Against hyperparameter tuning

20 August 2019


The notion of a "hyperparameter" doesn't sit right with me. Ostensibly, a hyperparameter is an input to a neural network, often a constant (though not always, as with adaptive learning rates) -- an adjustable value that affects the way that the network learns but which is not directly learnable through backpropagation. Hence traditional wisdom dictates that network designers should be in charge of "tuning" hyperparameters while the network itself should take responsibility for learning its weights.

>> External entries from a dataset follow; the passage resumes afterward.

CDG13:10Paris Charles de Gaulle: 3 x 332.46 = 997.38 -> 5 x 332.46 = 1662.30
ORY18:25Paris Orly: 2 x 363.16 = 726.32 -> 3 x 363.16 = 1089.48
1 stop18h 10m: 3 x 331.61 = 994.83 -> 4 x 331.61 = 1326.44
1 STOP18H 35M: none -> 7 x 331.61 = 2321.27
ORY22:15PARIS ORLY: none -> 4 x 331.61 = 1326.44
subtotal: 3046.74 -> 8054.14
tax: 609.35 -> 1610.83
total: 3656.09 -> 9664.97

Yet in practice, the task of tuning hyperparameters can feel less like design and more like performing an algorithmic search over the hyperparameter space. Take for example the network as designed for the first project in Udacity's Deep Learning Nanodegree, predicting bikeshare demand in Washington, D.C. using a dataset curated by Hadi Fanaee Tork at the University of Porto. The project gives the student some instructions on how to tune the network's hyperparameters:

Here [at this point in the code] you'll set the hyperparameters for the network. The strategy here is to find hyperparameters such that the error on the training set is low, but you're not overfitting to the data.

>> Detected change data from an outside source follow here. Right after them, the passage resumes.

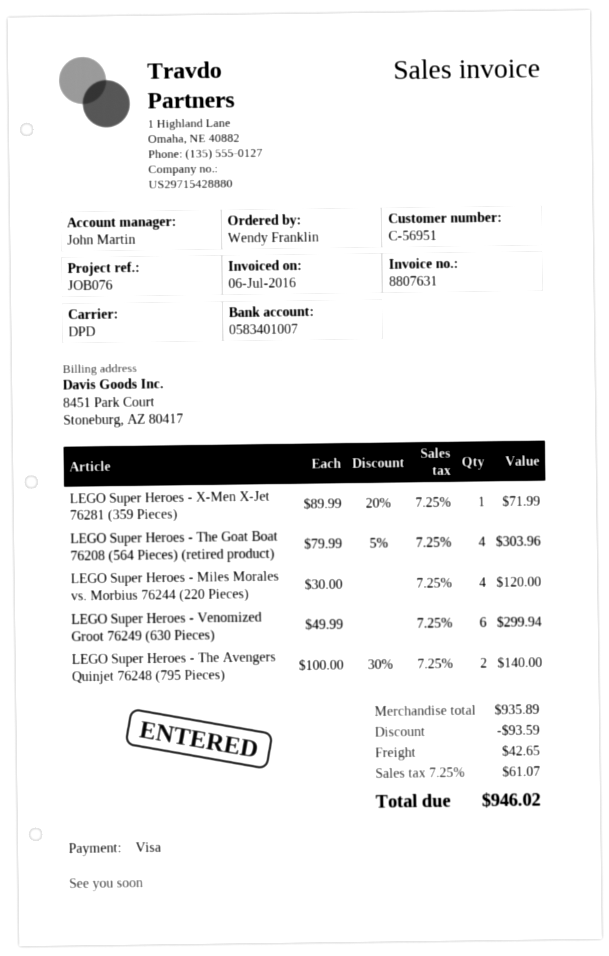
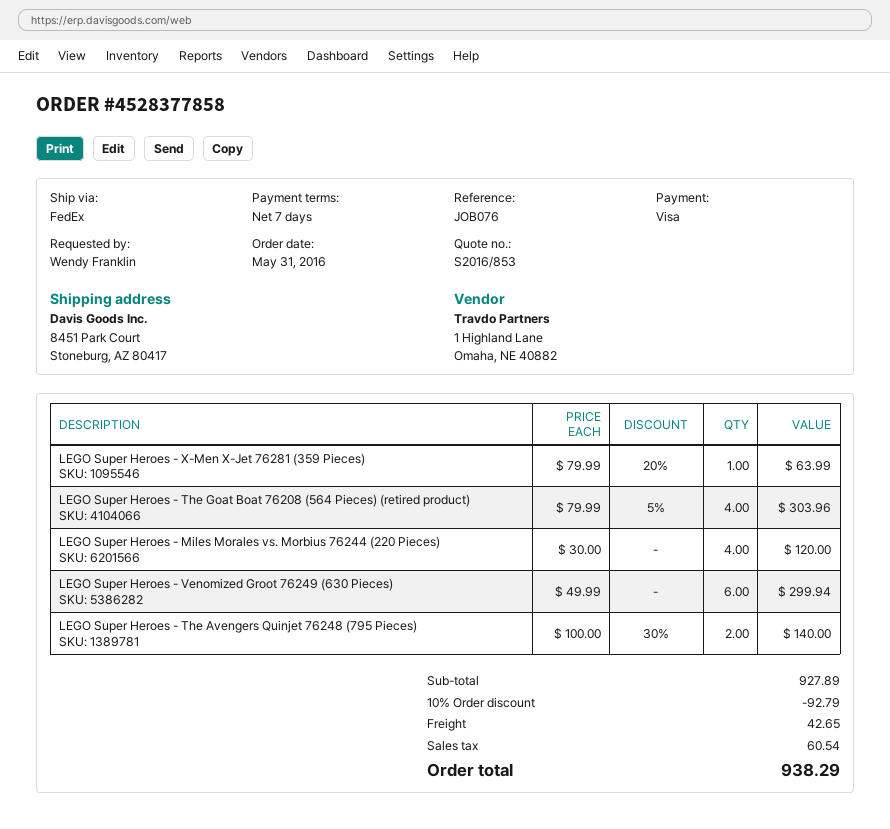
shipping method: DPD -> FedEx
LEGO Super Heroes - X-Men X-Jet 76281 (359 Pieces): 1 x 89.99 - 20% = 71.99 -> 1 x 79.99 - 20% = 63.99
subtotal: 935.89 -> 927.89
discount: 93.59 -> 92.79
tax: 61.07 -> 60.54
total: 946.02 -> 938.29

Already, the instructions suggest a "strategy" that isn't formally specified. What principled decisions should the student make in order to strike the right balance? The instructions provide three hyperparameters for this network: the number of epochs, the learning rate, and the size of the hidden layer. Yet there's little guidance for why these hyperparameters are the relevant ones, or how they should interact, beyond simple heuristics (such as "if the network has problems fitting the data, try reducing the learning rate").

Ultimately, the work of tuning these three parameters feels like grasping at a search algorithm to solve a system of linear equations in three dimensions. Tweak the number of iterations, see if test accuracy continues to improve, ratchet up the learning rate to increase the magnitude of the weight update, pick off a few hidden nodes to diminish the gap between the training and test accuracy... The recurring question becomes: Why should the network designer be hunting for a good combination of these three values? Isn't it the job of the network to solve linear equations?

The research field of AutoML is so exciting precisely because it seeks to tackle this contradiction. From the neural architecture to the learning rate, traditional neural network design is full of arbitrary decisions left up to the network designer. We should be doing everything we can to move this work from the network designer to the computer -- and we can certainly do a lot better than grid search.